Sous la France napoléonienne, François Vidocq, ancien bagnard en fuite, collabore avec la police de Fouché pour racheter sa liberté.

Metteur en scène peu prolifique s’il en est, Jean-François Richet a toujours affiché un véritable amour du cinéma de genre. Si son œuvre s’avère hétérogène aussi bien en thématiques qu’en qualité allant du très honorable Mesrine au très pâle Un moment d’égarement.

Il revient ici nanti d’un budget considérable pour adapter librement les aventures de Vidocq, personnage historique pour qui l’imagerie populaire aura pris le dessus sur la réalité. Il retrouve son acteur fétiche Vincent Cassel, habitué à ces rôles de gueule cassée, mauvais garçon au cœur tendre. D’ailleurs, le cinéaste est également un adepte des laissés pour compte et des rebelles depuis son long métrage aujourd’hui oublié, Ma 6T va craquer.

Débauche d’effets

Pour ce nouveau portage des tribulations de Vidocq après moult épisodes télévisés et un essai de Pitof à enterrer, Richet emploie les grands moyens, reconstituant avec richesse la France napoléonienne. S’il ne se soumet pas à la chronologie du protagoniste, il en restitue pour autant la saveur émanant de son caractère antihéroïque, justicier avant l’heure en guerre à la fois contre un système corrompu et des voyous dont il dit se détourner. Bandits et policiers dans cet enfer, tout est à jeter. Sauf ses compagnons d’infortune : un ancien taulard ivrogne, une prostituée, un noble et son fils déchus. Un groupe hétéroclite s’il en est qui va se mettre en quête d’une nouvelle vie, d’une nouvelle chance.

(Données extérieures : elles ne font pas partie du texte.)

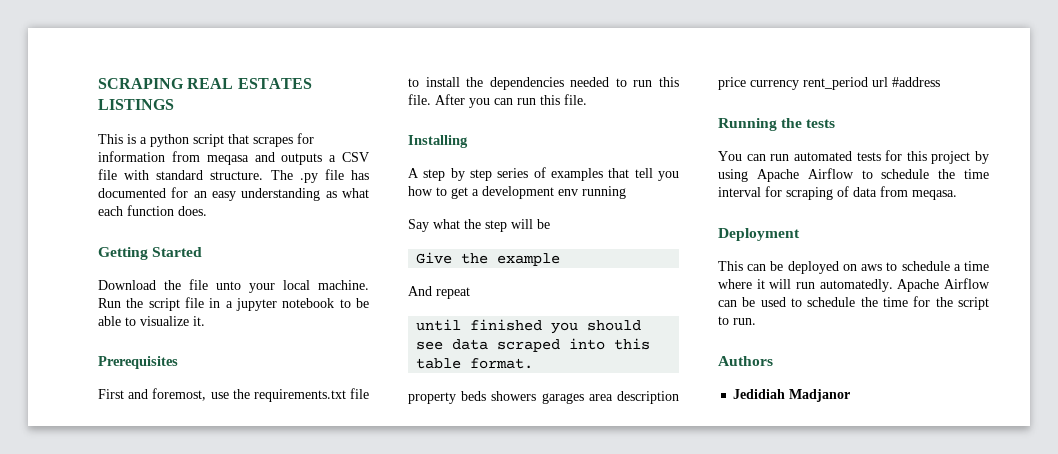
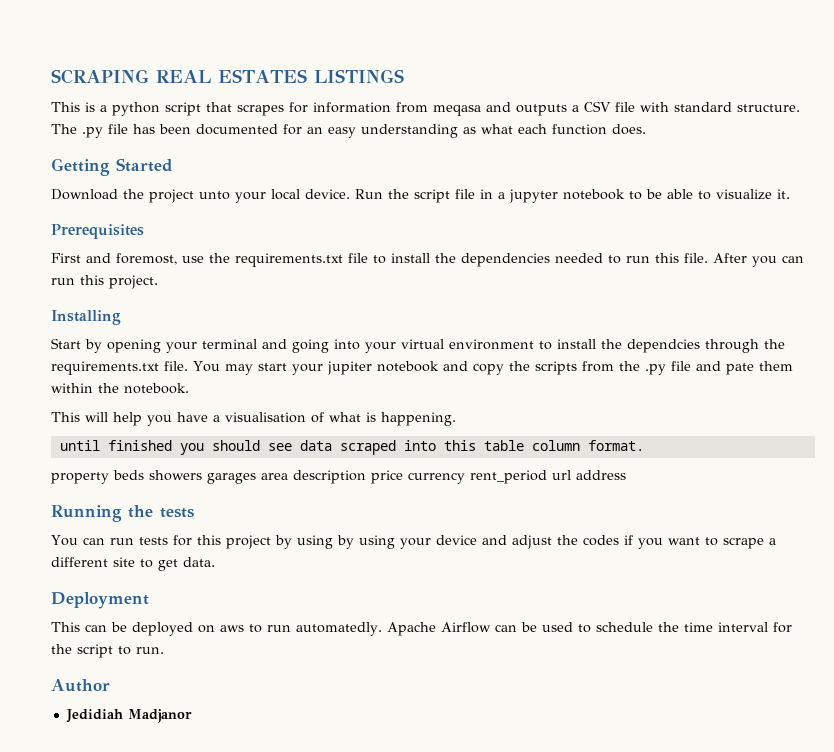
- The .py file has documented for an easy understanding as what each function does.
+ The .py file has been documented for an easy understanding as what each function does.
- Download the file unto your local machine.
+ Download the project unto your local device.
- After you can run this file.
+ After you can run this project.
- A step by step series of examples that tell you how to get a development env running
- Say what the step will be
- Give the example
- And repeat
+ Start by opening your terminal and going into your virtual environment to install the dependcies through the requirements.txt file. You may start your jupiter notebook and copy the scripts from the .py file and pate them within the notebook.
+ This will help you have a visualisation of what is happening.
- until finished you should see data scraped into this table format.
+ until finished you should see data scraped into this table column format.
- property beds showers garages area description price currency rent_period url #address
+ property beds showers garages area description price currency rent_period url address
- You can run automated tests for this project by using Apache Airflow to schedule the time interval for scraping of data from meqasa.
+ You can run tests for this project by using by using your device and adjust the codes if you want to scrape a different site to get data.
- This can be deployed on aws to schedule a time where it will run automatedly.
+ This can be deployed on aws to run automatedly.
- Apache Airflow can be used to schedule the time for the script to run.
+ Apache Airflow can be used to schedule the time interval for the script to run.
- Authors
+ Author

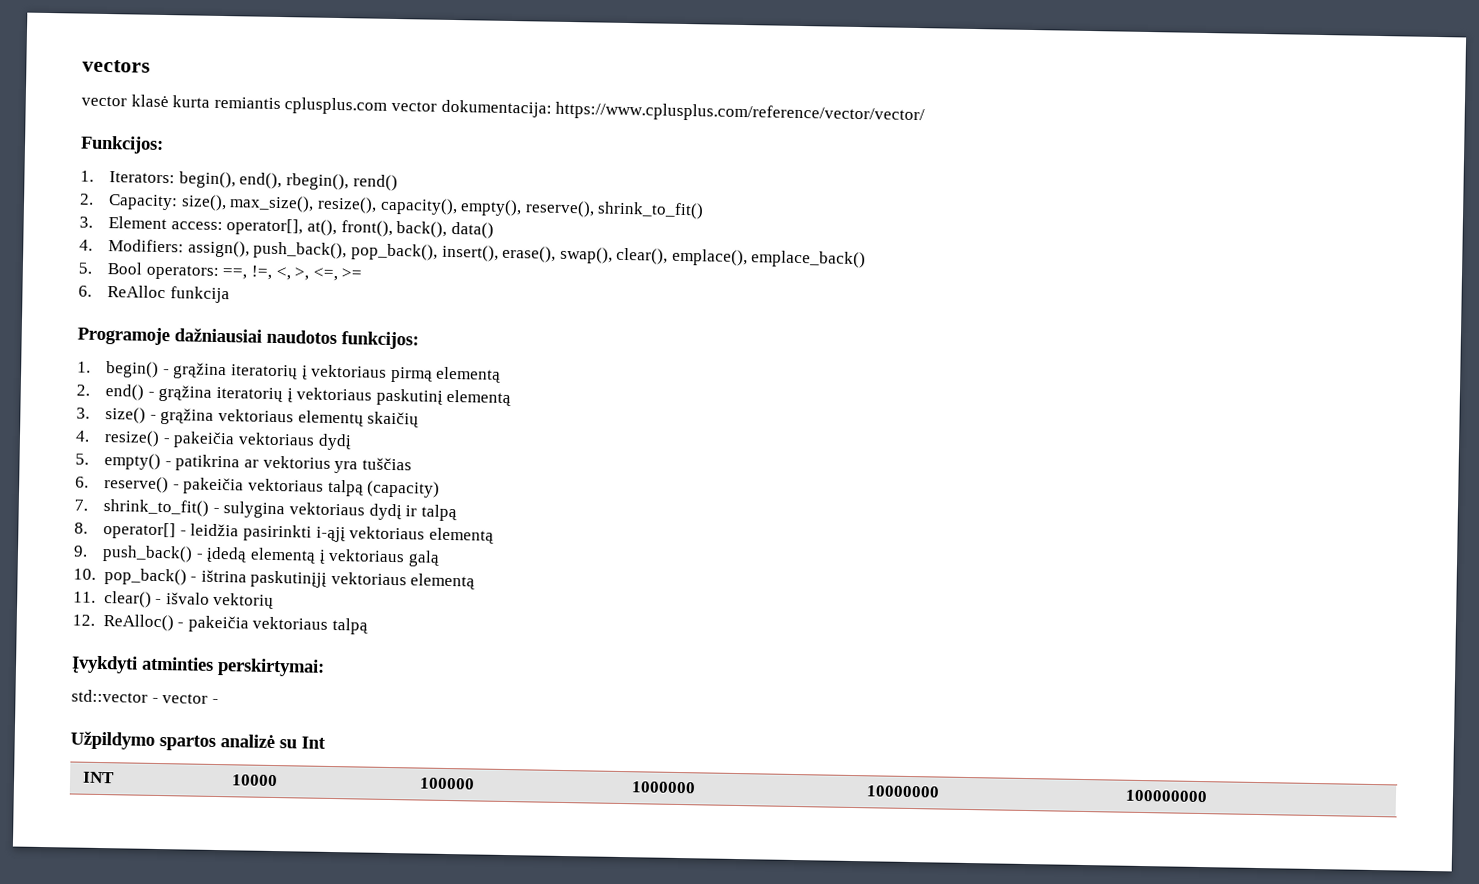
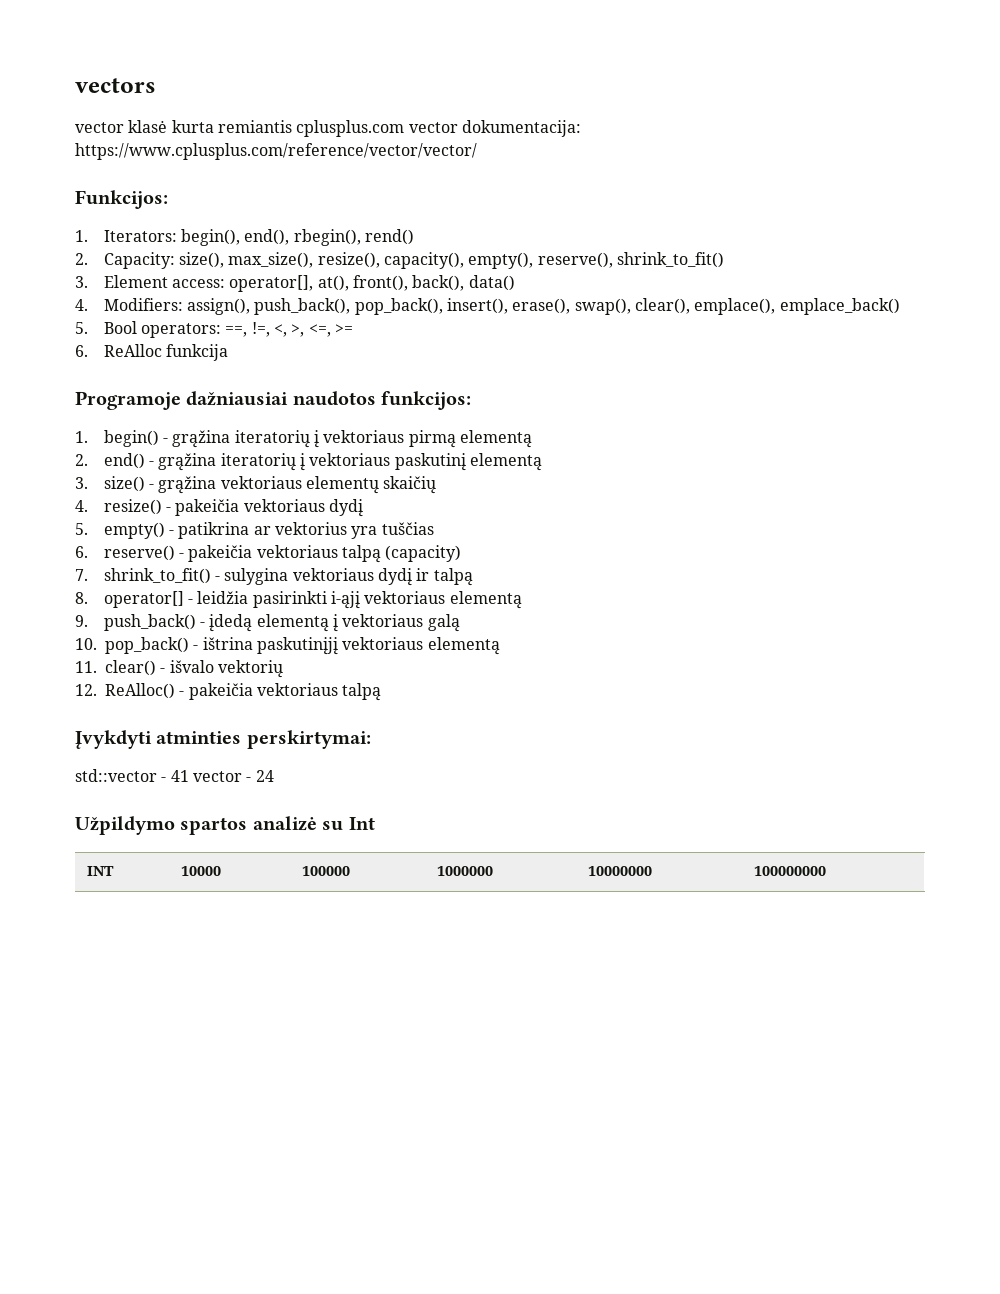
- std::vector - vector -
+ std::vector - 41 vector - 24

Pour donner du rythme à son dispositif narratif et appuyer là où cela fait mal, Richet démultiplie les références à l’image de la scène d’ouverture sordide et cruelle où l’on voit un forçat exécuter un rat à coups de bâton. Le spectateur avisé se souvient à cet instant précis de la même férocité employée par Peckinpah dans La Horde sauvage et par Sergio Leone dans Il était une fois la révolution.

Pour un résultat mitigé

Par la suite il impose dans ce décor mêlant déliquescence et faste une ambiance toute melvillienne ; nul doute que le personnage de Vidocq n’aurait pas dépareillé avec ceux de l’auteur du Cercle rouge. Quant au duel final, il renvoie tout droit à un autre disciple du metteur en scène du Samouraï, tant l’affrontement viscéral dans l’église renvoie furieusement à John Woo. Pourtant, en dépit de toutes ces bonnes intentions, le long-métrage peine très souvent à s’extirper du simple produit tandis que le cinéaste affiche des ambitions élevées.

Malgré quelques dialogues fort bien troussés (à l’image de la rencontre entre Vidocq et Fouché) et quelques plans fort à propos, le film remplit plus un cahier des charges au lieu de s’émanciper réellement à l’instar du diptyque consacré à Mesrine. Ainsi l’usage judicieux du champ contrechamps lorsque Vidocq attend une menace de nuit qui ne vient pas contraste avec les scènes suivantes dénuées de toute finesse formelle. Difficile donc de s’accrocher à un quelconque wagon tant le tout souffre d’une schizophrénie permanente. Cependant, comme à l’accoutumée, Vincent Cassel excelle dans ce rôle de gueule cassée et sauve très souvent l’entreprise de Richet, des poncifs d’usage.

Film sur courant alternatif, L’Empereur de Paris laisse entrevoir tout de long de belles promesses qu’il ne concrétise que trop rarement. Incapable de se sortir de la torpeur propre à de nombreuses grosses productions, il rejoint les objets formatés certes sympathiques, mais désincarnés.

Film français de Jean-François Richet avec Vincent Cassel, Freya Mavor, Denis Ménochet. Durée 1h50. Sortie le 19 décembre 2018.